Embrace Zero Trust to defend your own estate and as a guiding principle for the development of your products.

Figure 1: Learnings across thousands of Zero Trust deployments have informed our Zero Trust architecture, which emphasizes the critical importance of integrating policy enforcement and automation, threat intelligence, and threat protection across security pillars.

Lessons learned and emerging trends

Today, we’re publishing the new whitepaper, Evolving Zero Trust, to share the key lessons we’ve learned about Zero Trust. We’re also sharing the evolution of our recommended Zero Trust architecture and maturity model that has been informed by these insights.

Highlights from the paper include:

  • Lessons from the most successful organizations: The last couple of years have reinforced the importance of applying Zero Trust comprehensively across the digital estate. Organizations that were furthest along in their journeys were more resilient against sophisticated attacks, improved user experiences, and reduced implementation and management costs. We also saw that successful organizations doubled down on automation and a robust Zero Trust governance strategy—both of which can improve security posture and time to remediation while reducing the workload on scarce security personnel.
  • Emerging industry trends: Zero Trust is a dynamic security model that continues to evolve to meet current threats and business realities. Going forward, we will see deeper integration of Zero Trust across pillars—leading to simplified policy automation, more advanced and intelligent threat detection, and more comprehensive attack mitigation. We also predict a wider adoption of the principles behind Zero Trust—verify explicitly, enforce least privilege access, and assume breach—to include the tools and processes used to develop applications, the hybrid and multi-cloud environments in which they run, as well as the application themselves.
  • A more connected Zero Trust architecture: The learnings highlighted above led us to refine our Zero Trust architecture to more emphasize the critical importance of capturing telemetry from across the environment to inform policy decisions, provide better threat intelligence, measure the user experience, and more. The updated architecture showcases the importance of integrating policy enforcement and automation, threat intelligence, and threat protection across security pillars.

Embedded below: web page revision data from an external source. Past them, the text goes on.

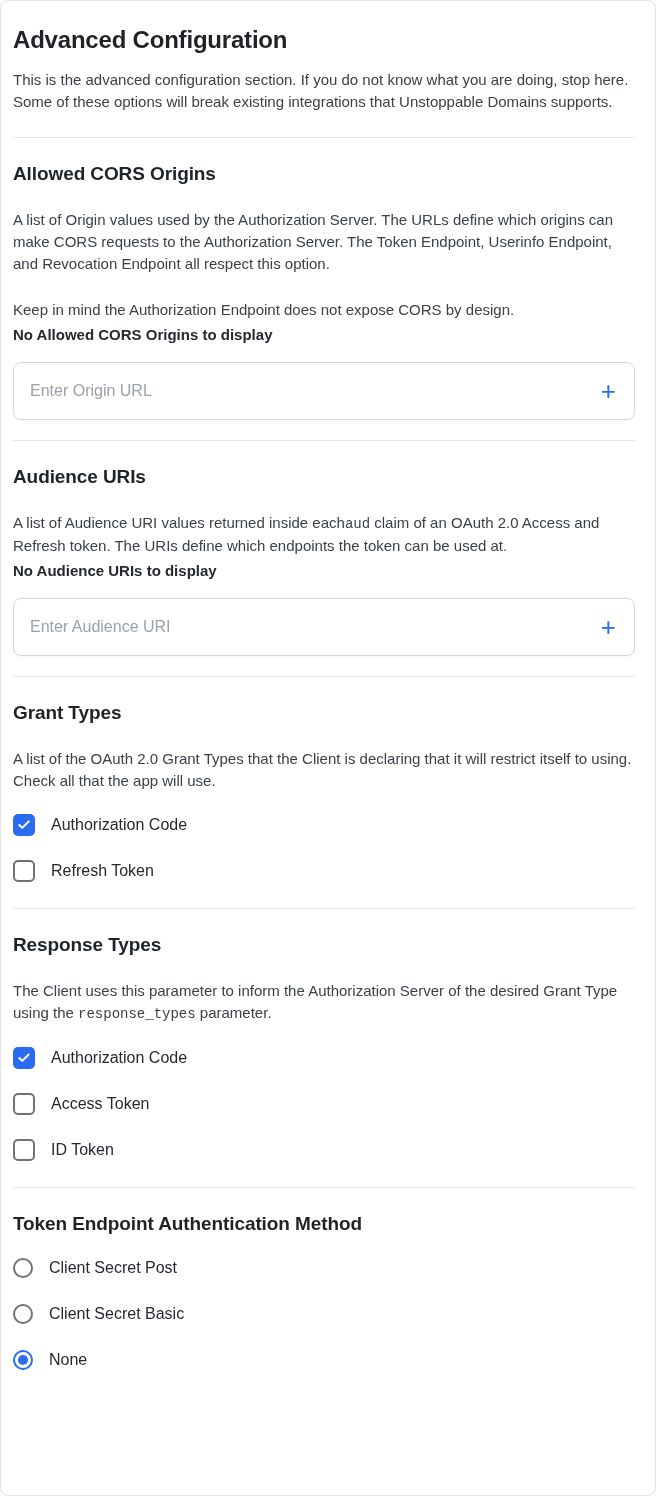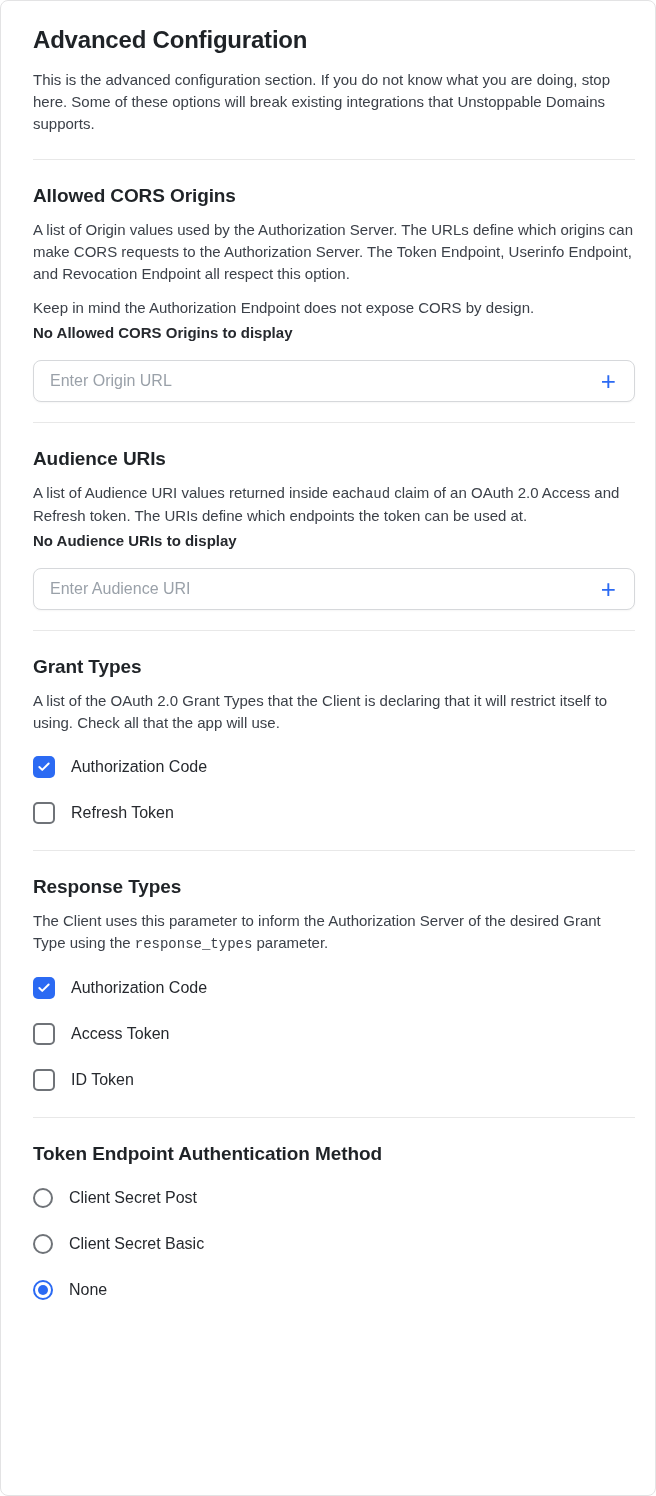--- a/index.html
+++ b/index.html
@@ -9,42 +9,42 @@
     font-family: "Liberation Sans", sans-serif;
     color: #3c4149;
     -webkit-font-smoothing: antialiased;
   }
   .card {
     width: 656px;
     min-height: 1496px;
     border: 1px solid #e3e3e4;
     border-radius: 8px;
     background: #ffffff;
-    padding: 25px 20px 40px 32px;
+    padding: 25px 20px 40px 12px;
   }
   .page-title {
     font-size: 24px;
     line-height: 1.2;
     font-weight: 700;
     color: #1f2327;
     letter-spacing: -0.2px;
   }
   .section-heading {
     font-size: 19px;
     line-height: 23px;
     font-weight: 700;
     color: #1f2327;
     letter-spacing: -0.1px;
     margin-top: 24px;
   }
   p.body-text {
     font-size: 15px;
     line-height: 22px;
     color: #3c4149;
-    margin-top: 12px;
+    margin-top: 24px;
   }
   p.intro { margin-top: 14px; }
   p.note { }
   .empty-label {
     font-size: 15px;
     line-height: 19px;
     font-weight: 700;
     color: #26292e;
     margin-top: 4px;
   }
@@ -54,21 +54,21 @@
     margin-top: 24px;
   }
   hr.divider.tight { margin-top: 20px; }
   hr.divider.after-options { margin-top: 26px; }
   .mono {
     font-family: "Liberation Mono", "DejaVu Sans Mono", monospace;
     font-size: 14px;
   }
   .add-input {
     margin-top: 18px;
-    height: 42px;
+    height: 58px;
     border: 1px solid #d6d8db;
     border-radius: 8px;
     background: #ffffff;
     box-shadow: 0 1px 2px rgba(0,0,0,0.04);
     display: flex;
     align-items: center;
     padding: 0 18px 0 16px;
   }
   .text-input {
     flex: 1;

This document showcases the incredible evolution and acceleration in the adoption of Zero Trust security strategies. Just a few years ago, Zero Trust was merely a new buzzword for many organizations. Today, 76 percent of large organizations have adopted a Zero Trust approach. We hope that the lessons, trends, and positions we shared in this document are helpful in the planning and application of your own Zero Trust strategy.

1Microsoft Digital Defense Report shares new insights on nation-state attacks, John Lambert, Microsoft. 25 October 2021.